What you are asked to do
Write out each record below exactly, but not the pictures.

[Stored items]
*****

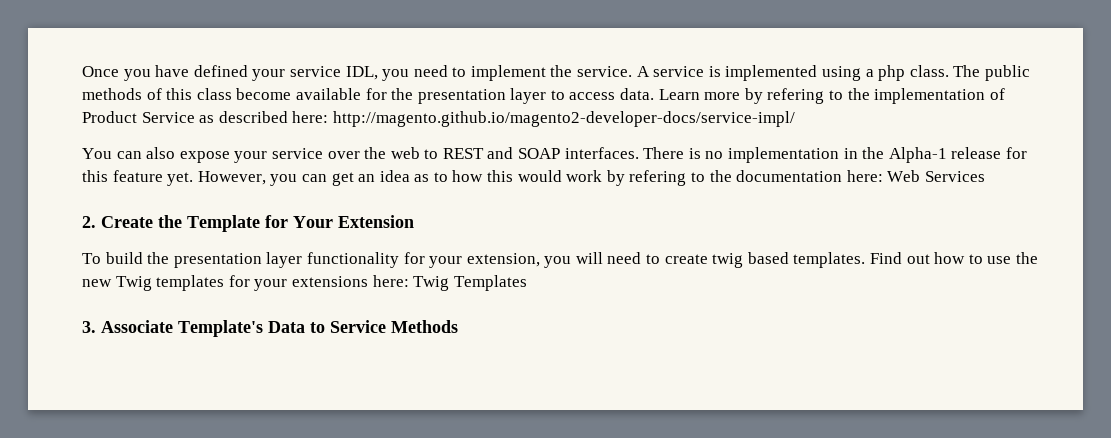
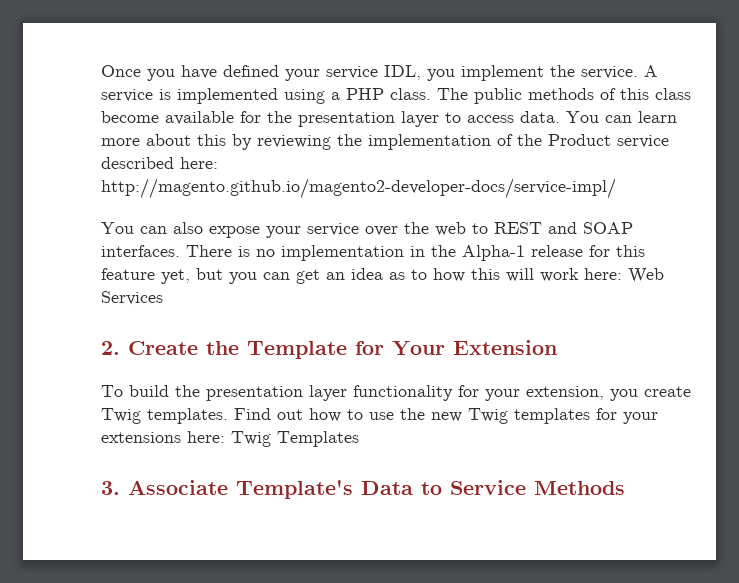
[413,65,467,77] need to -> (455, 75) none
[878,65,906,81] php -> [346,88,384,100] PHP
[658,88,1005,104] [82,111,215,123] Learn more by refering to the implementation of Product Service as -> [566,111,677,123] [101,134,669,150] You can learn more about this by reviewing the implementation of the Product service
[167,171,266,186] yet. However, -> [161,268,223,284] yet, but
[517,170,843,186] would work by refering to the documentation -> [506,268,579,282] will work
[575,252,789,268] will need to create twig based -> [644,386,691,397] [101,408,141,424] create Twig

*****

Answer to the exercise
[413,65,467,77] need to -> (455, 75) none
[878,65,906,81] php -> [346,88,384,100] PHP
[658,88,1005,104] [82,111,215,123] Learn more by refering to the implementation of Product Service as -> [566,111,677,123] [101,134,669,150] You can learn more about this by reviewing the implementation of the Product service
[167,171,266,186] yet. However, -> [161,268,223,284] yet, but
[517,170,843,186] would work by refering to the documentation -> [506,268,579,282] will work
[575,252,789,268] will need to create twig based -> [644,386,691,397] [101,408,141,424] create Twig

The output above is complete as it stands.